Brian Wise: a past hero of the present

Contestable waves have opened way for the first day of competition at the 2011 IBA Pipeline Pro. Bodyboarders returned to the waters of the North Shore in clean two-metre waves. Brian Wise was one of the standout performances.

The 90s' hero blasted his way through three rounds of competition in his first contest in three years. The former finalist (1996) was clearly stoked to be back in the competitive arena, and registered the day’s highest individual wave score, an 8.75 out of a possible perfect 10, on route to Round 4.

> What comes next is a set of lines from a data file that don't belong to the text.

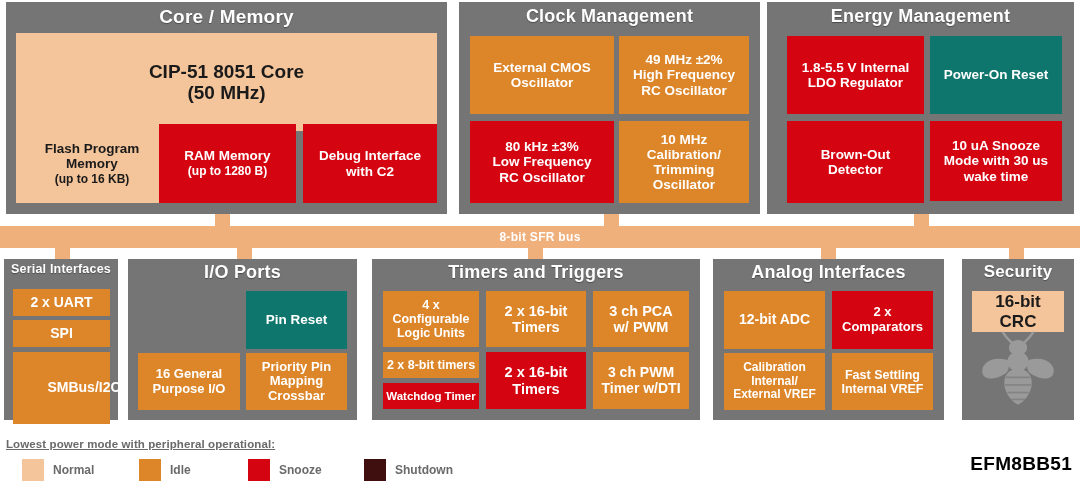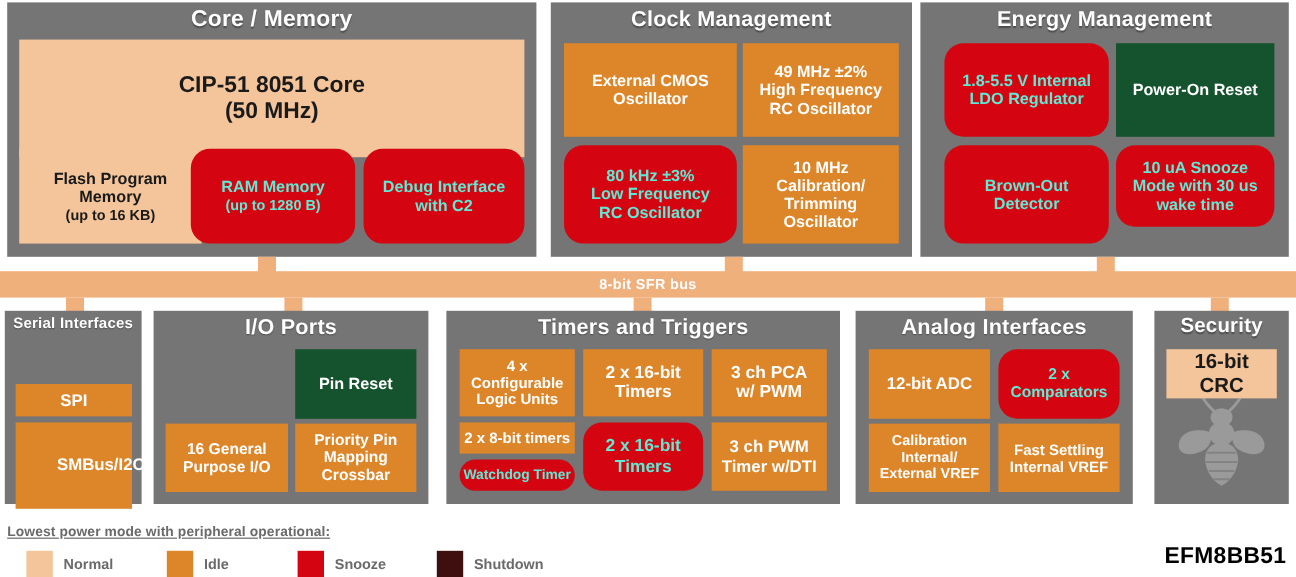"1.8-5.5 V Internal" .snooze { border-radius: 16px -> none; color: #5eead4 -> #ffffff }
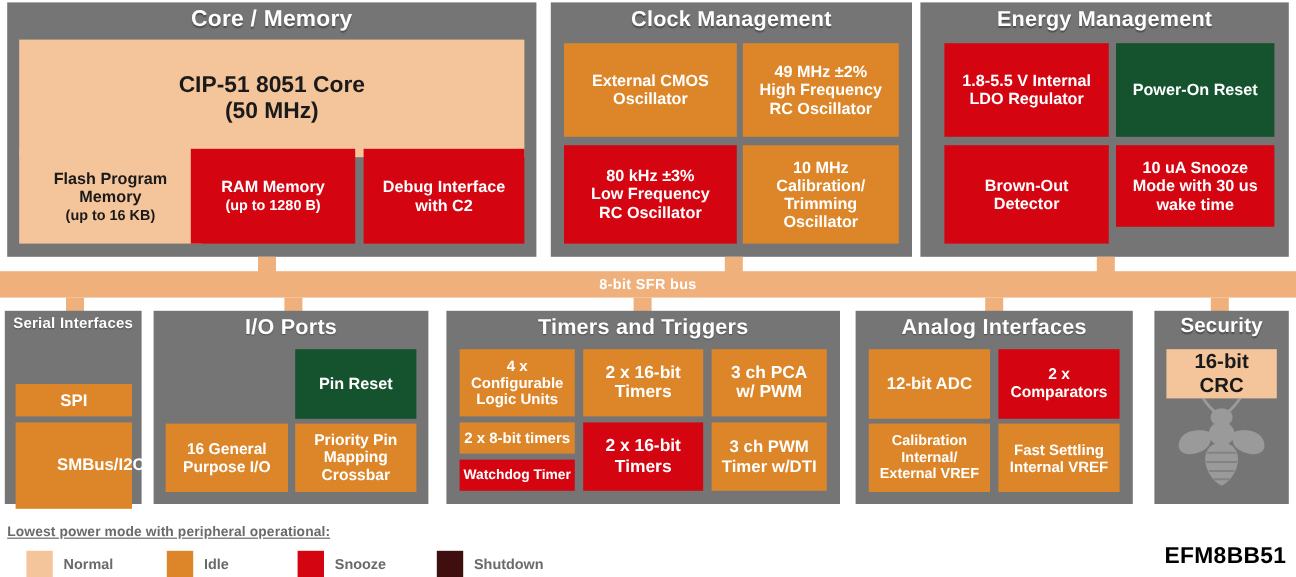"Power-On Reset" .shutdown { background: #14532d -> #0f766e }
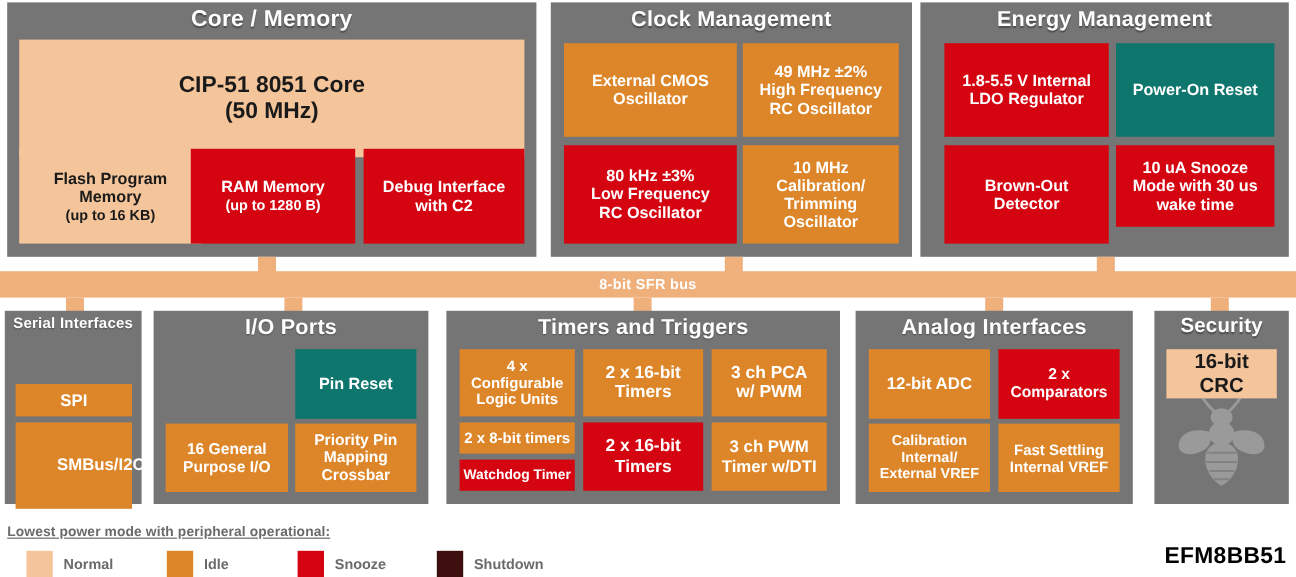"10 uA Snooze" div.blk { height: 68px -> 80px }
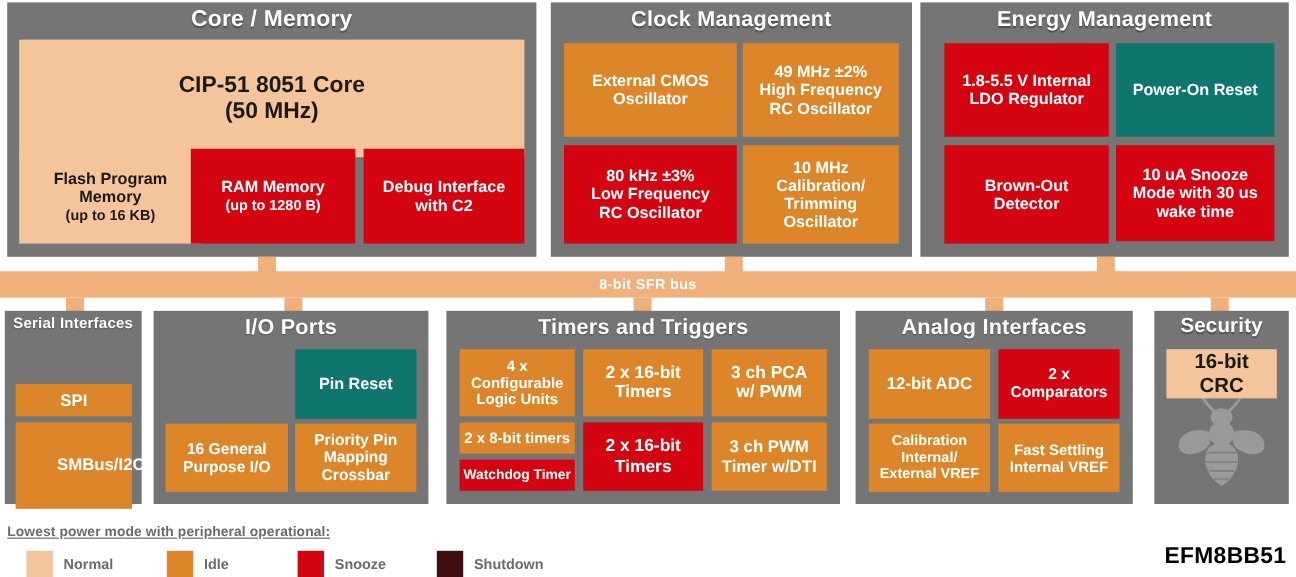"2 x UART" div.blk { html: none -> <div> <span>2 x UART</span> </div> }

"The waves are really contestable. We have good ramps and really nice, long drawn out waves and I think we’ll get better waves right through out this contest," said Wise. "I’ve been back on the North Shore since October and I’ve had so many Pipe days, concentrating on my riding, working to improve my style and my manoeuvres," he added.

Charles and Harley Ward made history. The Australian brothers became the first Tasmanian riders to compete at the elite level. The riders from Shipstern Bluff progressed through to Rounds two and three respectively in the main event, before being eliminated.

"We came here to get good surf and try our best in the competition. I think everyone at home is pretty stoked we made it into the main event. We tried last year, but didn’t get in. Now this is the first event we’ve qualified for," said Charles.

"Tassie has variety of waves, but obviously the water’s a lot warmer here, it’s so bloody cold at home! It’s not crowded at all at home, but crowded here, so there are same major differences. And the overall level of riding is higher in Hawaii. In fact, the level is higher than just about anywhere else we’ve ever travelled," he said.

The day’s highest two-wave combined heat score belonged to South African campaigner, Sacha Specker who within five minutes of his 20-minute encounter, had secured an 8.25 and 7.5 to be sitting comfortably in front on a combined total of 15.75 out of a possible 20.

"I was lucky those waves came straight to me at the start of the heat. From there I didn’t need to chase any more scores. I actually played it really safe. I picked the biggest waves and just did what the judges wanted to see - clean, big moves," explained Specker.

Fellow South African, former two-time Pipeline Pro winner, Andre Botha, was a surprise elimination, bowing out in Round 3 in equal 49th place. Botha became the youngest-ever champion of the event when he first stormed the victory dais aged 17 in 1998.

Former two-time runner-up, Babby Quino was also a surprise loss. The Puerto Rican with a reputation for his big-wave prowess has battled recurring injury and looked to be in good form before bowing out in third place to Aussie duo Josh Garner and Alex Halsey, in Round 2.